At Crete the British had lost to airpower 3 cruisers and 6 destroyers, and suffered Damage to 1 Aircraft carrier, 2 battleships, 4 cruisers, 2 destroyers and a submarine. (the York was hit by Italian explosive motor boats). Claiming that the Japanese attacks were a "surprise" or claiming that because no battleship had been sunk at sea by airpower until that time that it was OK to operate battleships without air cover is not convincing.

Wiki;
Warspite
"During the Battle of Crete, Warspite was used as a floating anti-aircraft battery and[71] like many other ships, suffered severe damage from German air attacks on 22 May.[72] A 500 lb bomb damaged her starboard 4-inch and 6-inch batteries,[73] ripped open the ship's side and killed 38 men.[74] The attack was carried out by Jagdgeschwader 77 (JG 77—Fighter Wing 77). Oberleutnant Kurt Ubben, a future flying ace with 110 enemy aircraft shot down, claimed a hit on the warship.[75] She was able to make it back to port under her own steam, but the damage could not be repaired in Alexandria and it was decided that she would have to be sent to Bremerton on the west coast of the United States.[76]"​

Barham
" While covering the evacuation of Crete the following day, the ship was attacked by Junkers Ju 88 bombers from II./LG (Demonstration Wing) 1 and Heinkel He 111 bombers of II./KG (Bomber Wing) 26. One 250-kilogram (550 lb) bomb struck 'Y' turret and started a fire inside the turret that took 20 minutes to quench.

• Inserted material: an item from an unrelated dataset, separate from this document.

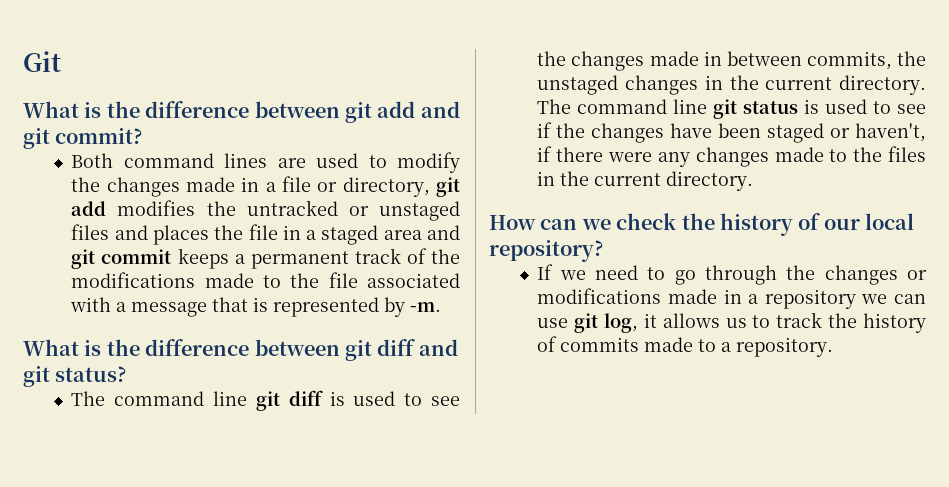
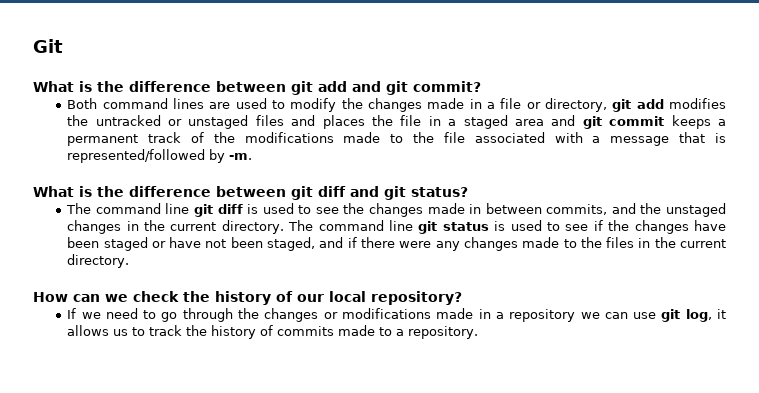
[273,297,380,317] represented -> [67,149,206,163] represented/followed
(892, 60) none -> [611,203,636,214] and
[855,123,926,142] haven't, -> [169,237,344,251] have not been staged, and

A near miss ruptured her portside bulge over an area 20 by 16 feet (6.1 by 4.9 m) and caused a 1.5 degree list that was easily corrected by pumping oil. Casualties were five dead and six wounded. She reached Alexandria later that day, but she was too large for the floating dock there and had to be sent elsewhere for repairs. She sailed south through the Suez Canal to Mombasa, Kenya, where her damage was inspected. It proved to be worse than expected and Barham had to be repaired at Durban, South Africa, as she was unfit to make the trans-Atlantic crossing for repair in the United States.[86] Repairs were completed six weeks later on 30 July and the ship returned to Alexandria in August where she resumed her role as flagship of the 1st Battle Squadron.[54 "

even 500-550lbs bombs could pose considerable risk.
 
The RN did it's job and got many, many soldier's back from places like Dunkirk and Crete despite taking losses.
Ship design was almost always a trade off, you can't put every thing you want on the deck (or under it) or the ship will tip over. ;)
If you want more AA you need to take off something, like a surface gun, or set or torpedo tubes or depth charges, sometimes more than one thing.
They also had factories working 24/7 trying to make enough guns to refit the old the ships while equipping the new ships.
There was never enough time or factory space.
The Captains and crews often fought with substitute weapons because there wasn't anything else and they went back and fought again the next day and the next week and the next month and.................

That is one reason to try to get things done right because people are going to die trying to used old obsolete weapons. And often more people died because they had to keep using the old weapons because they didn't dare loose production of a barely adequate gun while they changed over to the new/ better design/s.

Not airplanes or ships but the British had the drawings for the 6pdr AT gun in 1938. Imagine a few hundred of them in NA in 1940-41.